I have a cousin who is a meteorologist – I’m sure she could try to explain the ways that the wind works, but for most of us, the wind seems almost poetic in its power and unpredictability.  It’s no wonder that it’s been the source of reflection for people considering God and Spirituality for about as long as we’ve been able to reflect on such things.

Enter Nicodemus – a leader of the Jews.  He has seen something in Jesus that he can’t explain – some measure of power that could only be attributed to God or Spirit.  So he comes to Jesus under the cover of darkness to investigate further.  “We know that you are a teacher who has come from God; for no one can do these signs that you do apart from the presence of God.”

For a long time, Jewish culture and philosophy had embracaed the idea of the wind as a metaphor for the Holy Spirit – the breath of God.  So in using the metaphor of the wind with Nicodemus, Jesus was speaking his language.  It wasn’t obtuse, but something attainable that he’d have been comfortable talking about.  The new way of being – of being born from above, of following Christ – was like the wind.  It was a way of life that came with great power, and with great unpredictability.  Not like a philosophy that one could simply ascribe to and understand things more easily, but a new way of being.  A plane of existence that, like the wind, couldn’t make sense from his present perspective.  It would be like being born anew, into the new life, and the new way of being.
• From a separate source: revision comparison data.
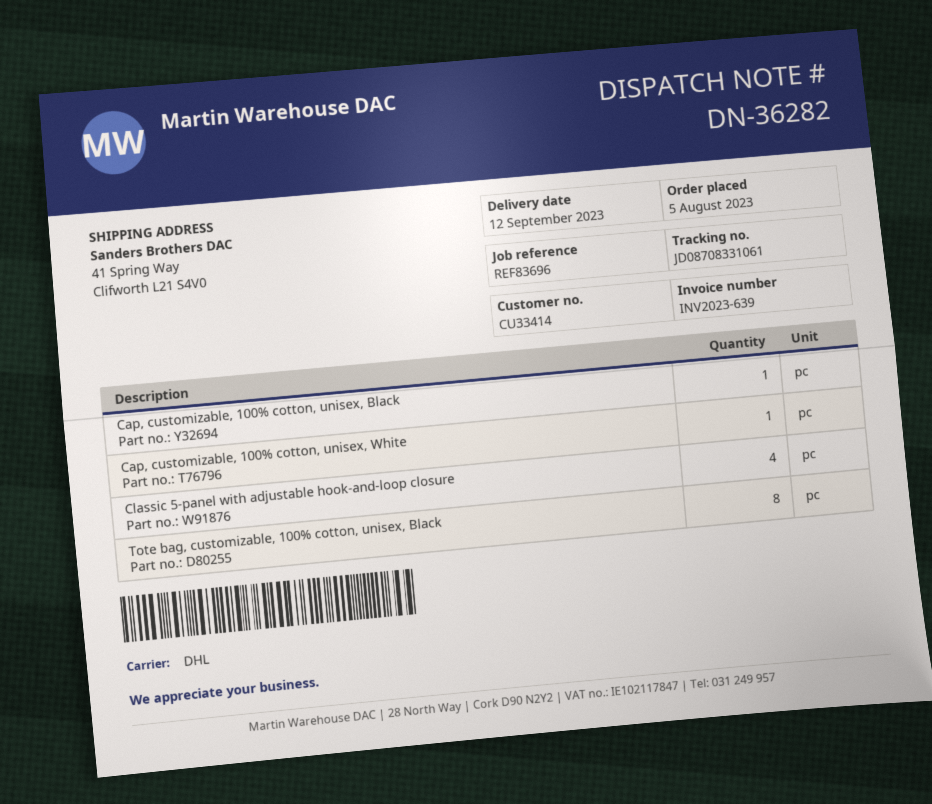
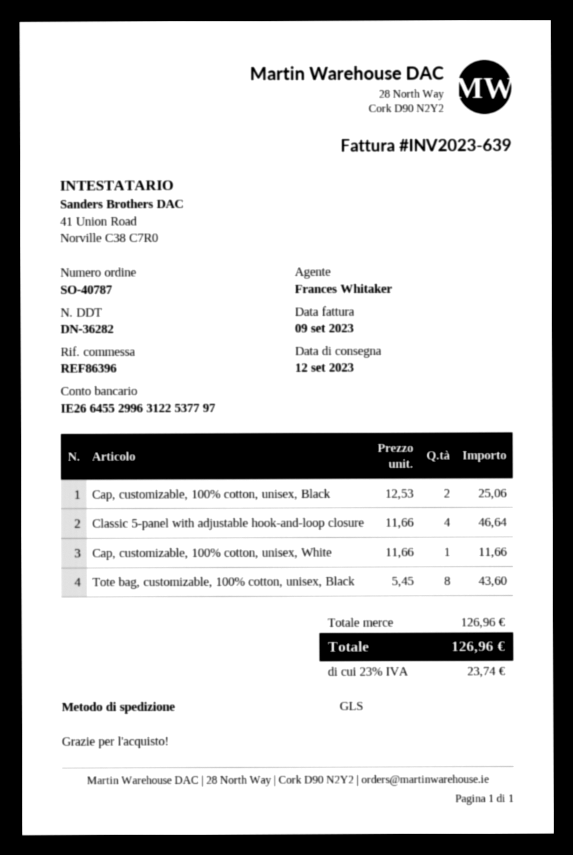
reference: REF83696 -> REF86396
shipping method: DHL -> GLS
Cap, customizable, 100% cotton, unisex, Black: 1 -> 2

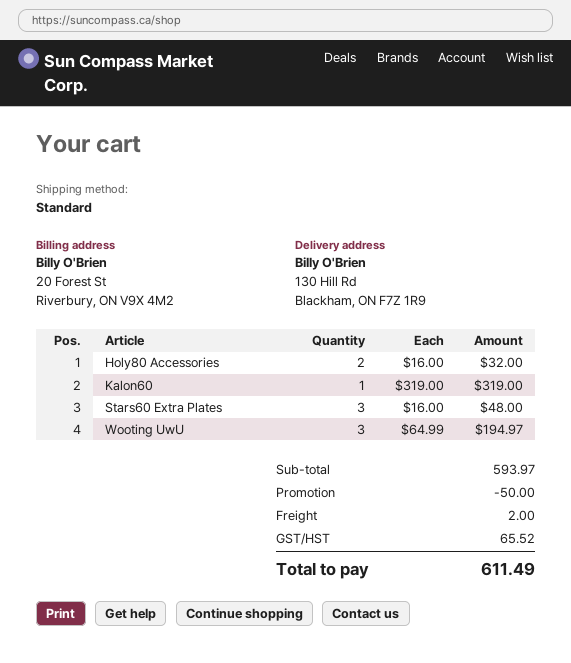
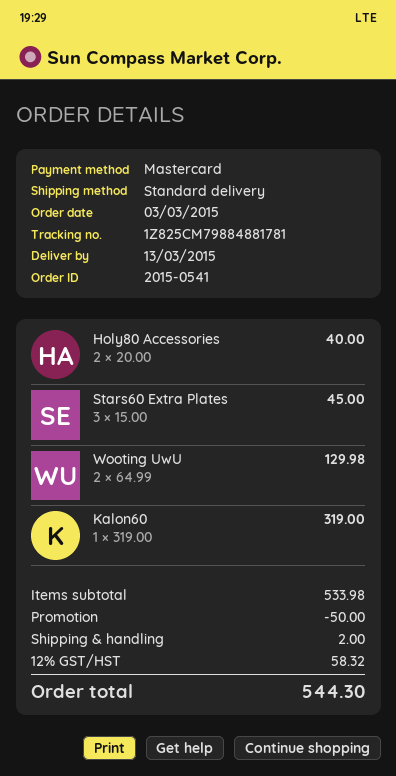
Holy80 Accessories: 2 x 16.00 = 32.00 -> 2 x 20.00 = 40.00
Stars60 Extra Plates: 3 x 16.00 = 48.00 -> 3 x 15.00 = 45.00
Wooting UwU: 3 x 64.99 = 194.97 -> 2 x 64.99 = 129.98
subtotal: 593.97 -> 533.98
tax: 65.52 -> 58.32
total: 611.49 -> 544.30

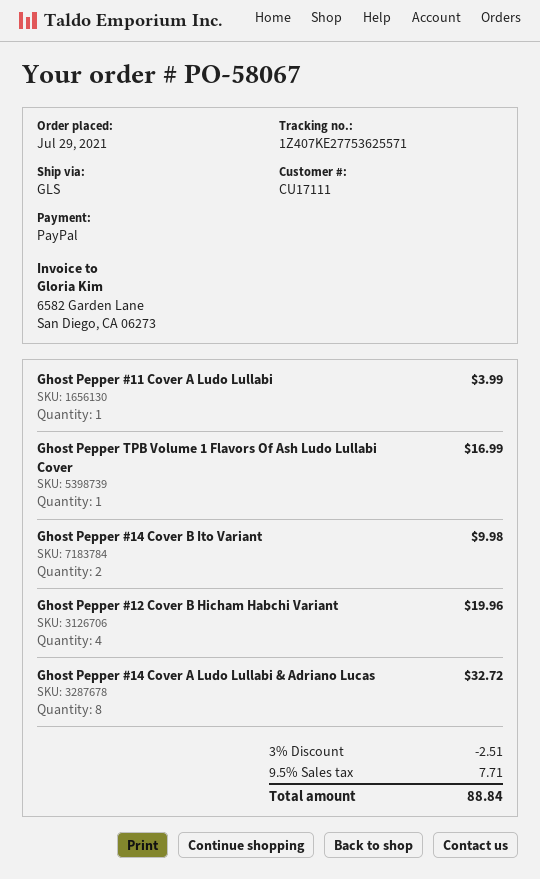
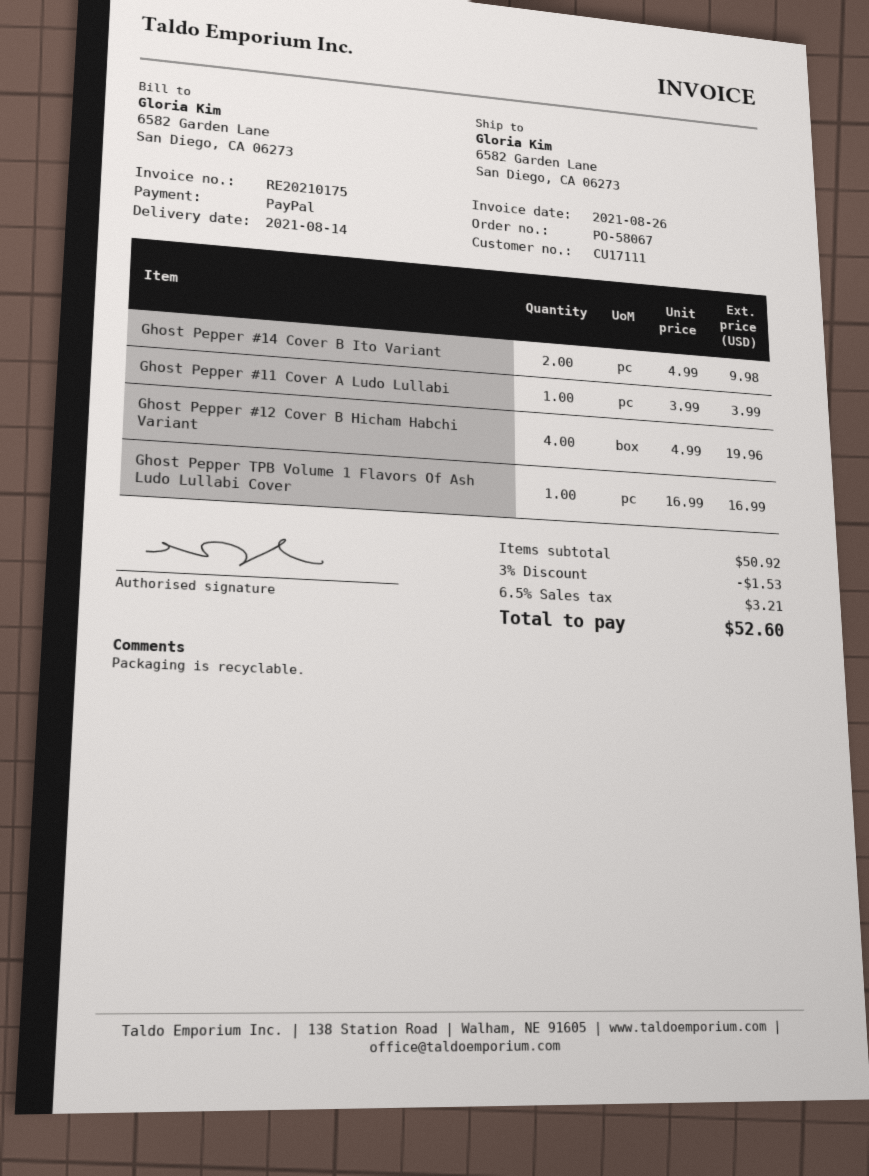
Ghost Pepper #14 Cover A Ludo Lullabi & Adriano Lucas: 8 for 32.72 -> none
discount: 3% = 2.51 -> 3% = 1.53
tax: 9.5% = 7.71 -> 6.5% = 3.21
total: 88.84 -> 52.60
It’s heavy.  And a lot to take in.  And hard to wrap our minds around and hard to find words for.

As the story of Jesus progresses, Nicodemus just falls away.  We don’t hear from him again for a long time.  Like the wind, we don’t really know where he came from or where he went.  But he wasn’t gone forever.  We hear of him again in the story of the crucifixion.  After Jesus’ death, when Joseph of Arimathea gets permission from Pontius Pilate to receive Jesus’ body, Nicodemus comes back into the story.  This time he’s giving large, lavish quantities of expensive perfumes and ointments, and working with Joseph to prepare Jesus’ body for burial.

We don’t know what happened to Nicodemus between the moment when he came to Jesus by night to learn more, and the moment that he gave so much of himself and his time and his wealth to honor Jesus at the end.  But this idea must have stuck with him.  I imagine that it sort of needled away at him.  I imagine that he was reminded of this encounter with Jesus every time he felt a breeze on his face – every time he saw a storm pass, or a cloud rolling overhead.
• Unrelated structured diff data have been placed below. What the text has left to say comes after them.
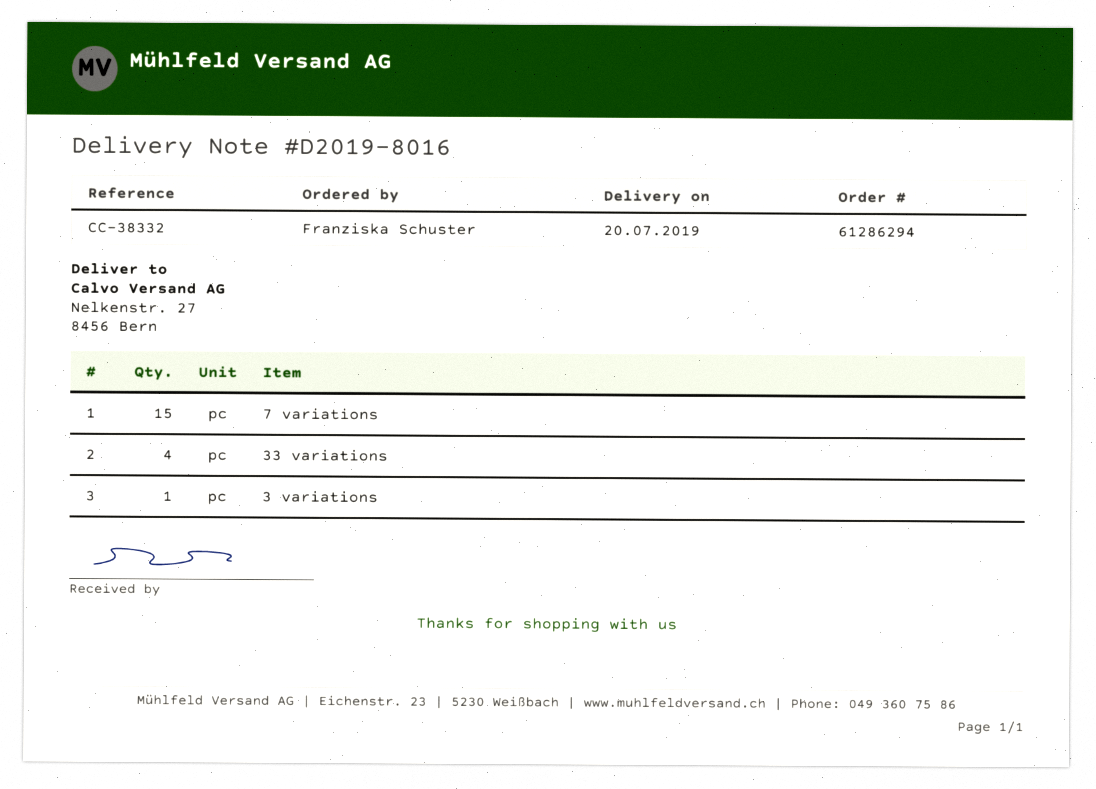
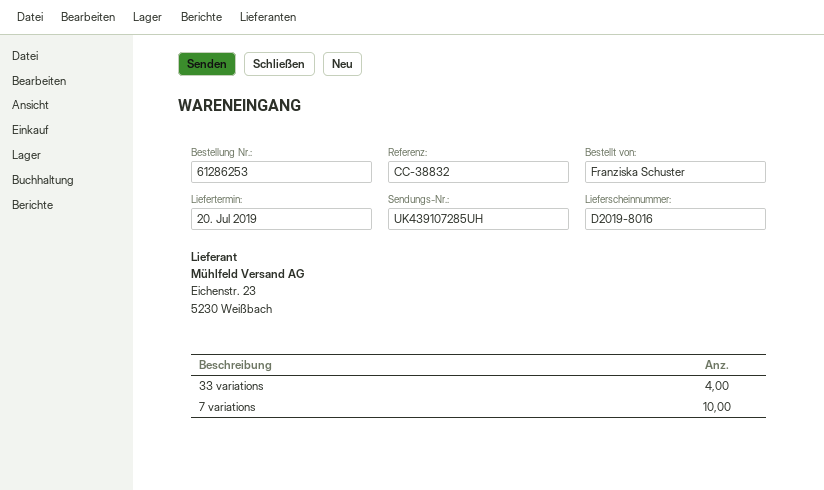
order number: 61286294 -> 61286253
reference: CC-38332 -> CC-38832
7 variations: 15 -> 10
3 variations: 1 -> none

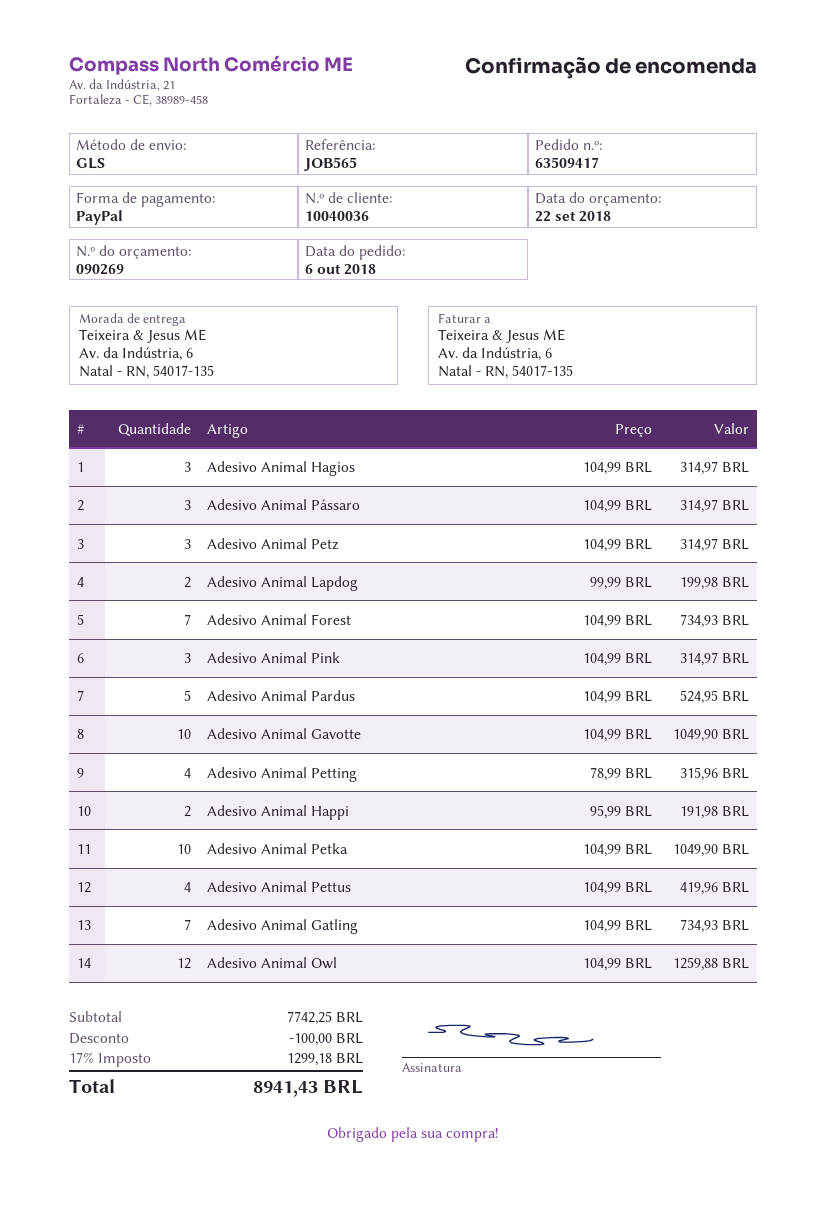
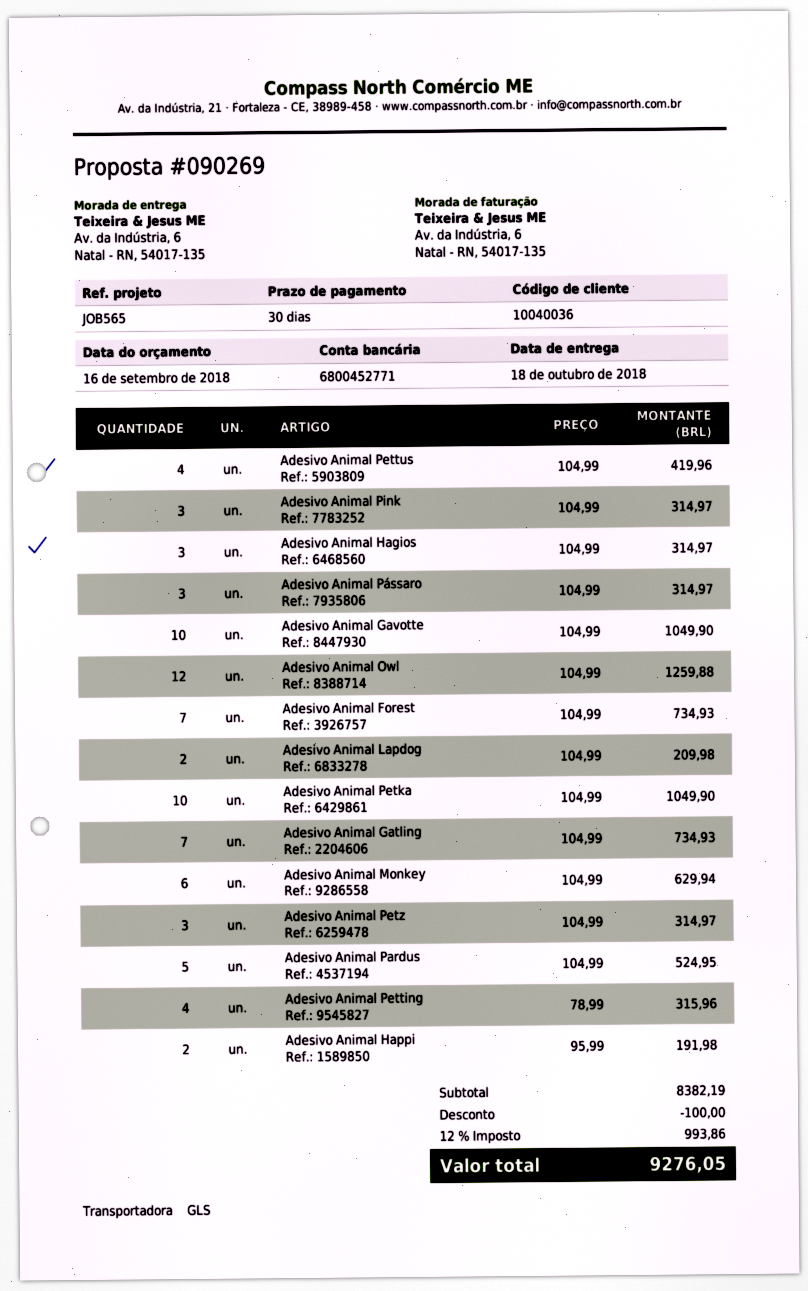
quote date: 2018-09-22 -> 2018-09-16
Adesivo Animal Lapdog: 2 x 99.99 = 199.98 -> 2 x 104.99 = 209.98
Adesivo Animal Monkey: none -> 6 x 104.99 = 629.94
subtotal: 7742.25 -> 8382.19
tax: 17% = 1299.18 -> 12% = 993.86
total: 8941.43 -> 9276.05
Perhaps in time, he came to believe that that was, in fact, the new birth that Jesus had in mind.  Not the dramatic, sometimes violent way that we all experience the first birth – the birth of the body.  But a slower, subtler birth.  A birth of wisdom and gradual understanding that blows over us over time, like a wind carrying new life wherever it blows.

Where is this wind coming from?  From the sky, sure…  But it’s more than that.  It’s more than we know.  It’s more than we can know.  Even those among us who do know, know only in part.  Only in the new birth can we know enough to truly believe.  Amen.